Sweet And Salty Breakfast Bars
You are going to fall in love with these Sweet and Salty Breakfast Bars. Recipe provided by Bulk Nutrients
- 3/4 cup (105g) whole raw almonds
- 1/4 cup (35g) almond meal
- 3/4 cup (140g) pepitas/pumpkin seeds
- 1/2 cup (100g) buckwheat groats
- 1 cup (100g) shredded coconut
- 125ml coconut oil – melted
- 1/4 cup (62.5ml) rice malt syrup
- 2 tablespoons (40g) almond or peanut butter
- 2 scoops (60g) Bulk Nutrients Earth Protein in Vanilla or Bulk Nutrients Mug Cake in Creamy Banana
- 1 ½ teaspoons sea salt
- 1 teaspoon vanilla essence
add 1 ½ teaspoons cinnamon
- Preheat oven to 180°C and line one baking tray and one brownie tray with baking paper.
- Place almonds and pepitas in a food processor and blitz until mixture forms small chunks. Place in a mixing bowl with buckwheat groats, shredded coconut, almond meal and ⅓ of melted coconut oil. Mix to combine.
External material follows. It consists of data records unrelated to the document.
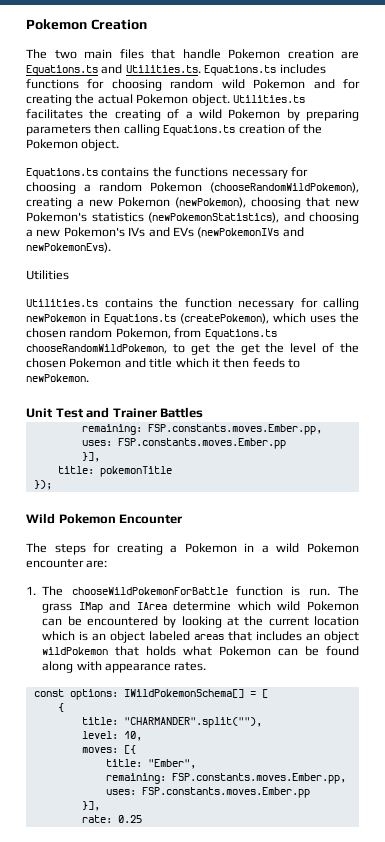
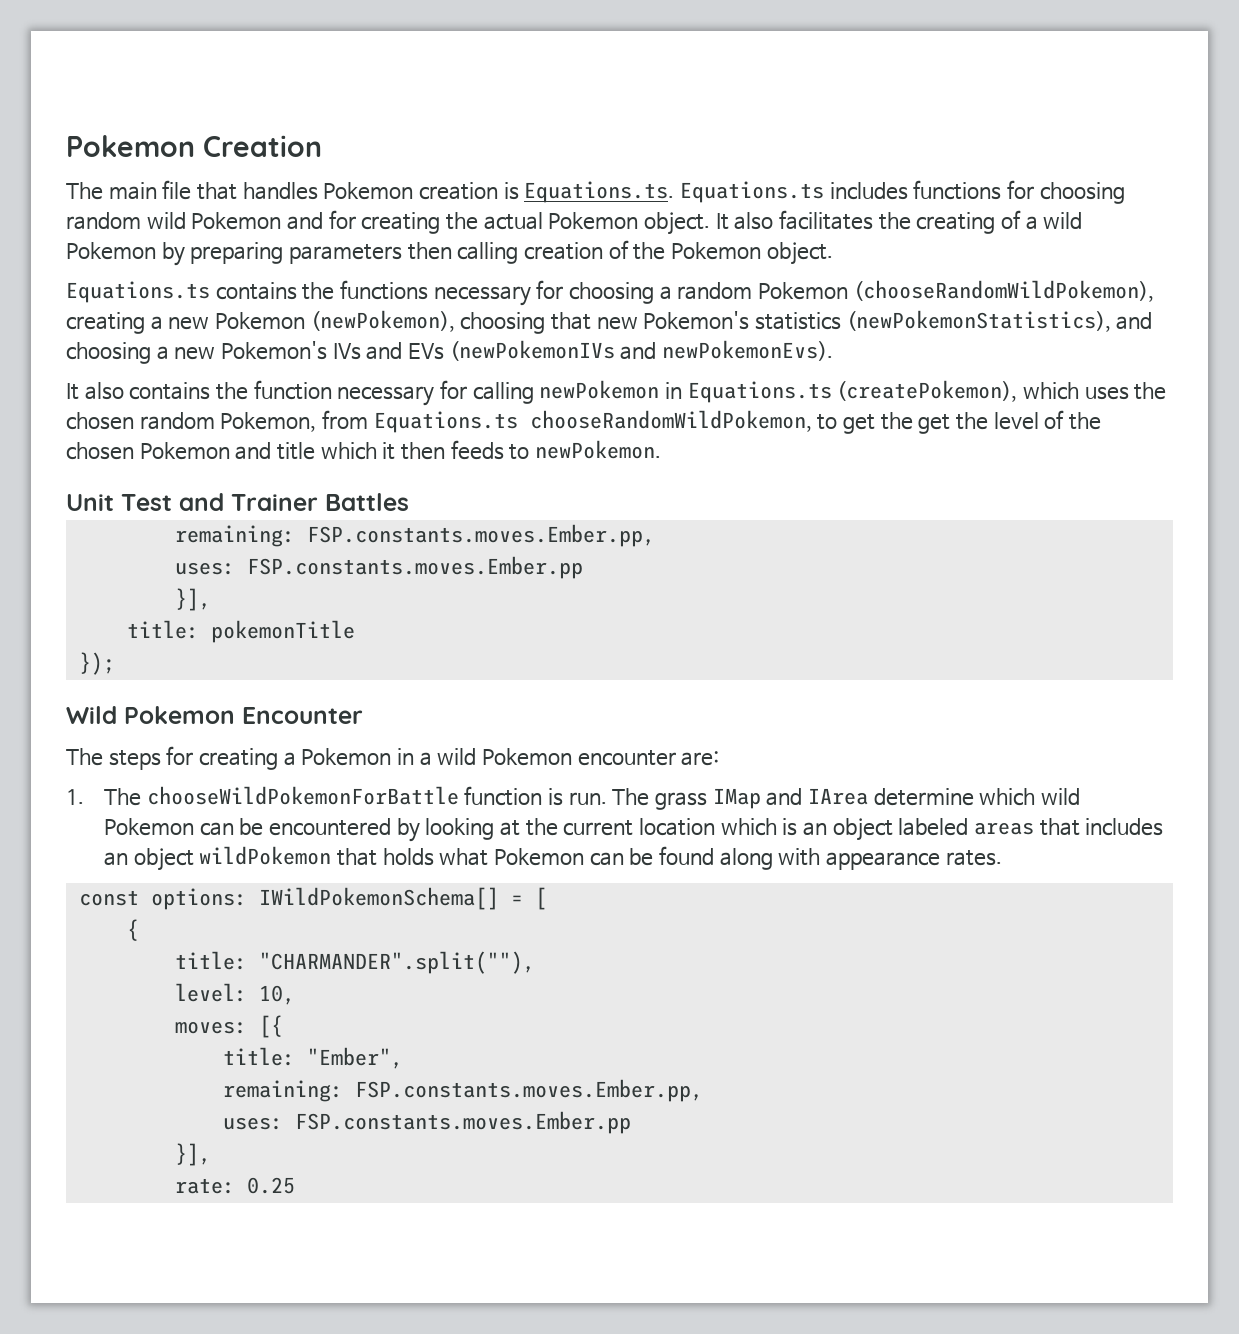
- The two main files that handle Pokemon creation are Equations.ts and Utilities.ts. Equations.ts includes functions for choosing random wild Pokemon and for creating the actual Pokemon object.
+ The main file that handles Pokemon creation is Equations.ts. Equations.ts includes functions for choosing random wild Pokemon and for creating the actual Pokemon object.
- Utilities.ts facilitates the creating of a wild Pokemon by preparing parameters then calling Equations.ts creation of the Pokemon object.
+ It also facilitates the creating of a wild Pokemon by preparing parameters then calling creation of the Pokemon object.
- Utilities
- Utilities.ts contains the function necessary for calling newPokemon in Equations.ts (createPokemon), which uses the chosen random Pokemon, from Equations.ts chooseRandomWildPokemon, to get the get the level of the chosen Pokemon and title which it then feeds to newPokemon.
+ It also contains the function necessary for calling newPokemon in Equations.ts (createPokemon), which uses the chosen random Pokemon, from Equations.ts chooseRandomWildPokemon, to get the get the level of the chosen Pokemon and title which it then feeds to newPokemon.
- Spread the nut mix evenly over baking tray. Place in the oven and cook for 15-20 minutes, tossing the mixture after 10 minutes.
- Once crispy and golden brown, remove nut mix from the oven and pour back into the mixing bowl.
- Melt together remaining coconut oil, nut butter and rice malt syrup over a low heat on the stove.
- Pour over toasted nut mix. Add cinnamon, vanilla essence, salt, and Earth Protein and mix well.
- Firmly press the mixture in to prepared brownie tray. Place in the fridge or freezer to set for at least one hour or preferably overnight.
- Remove from fridge and cut into slices to serve. We served as ten large breakfast bars, but you can cut to any size.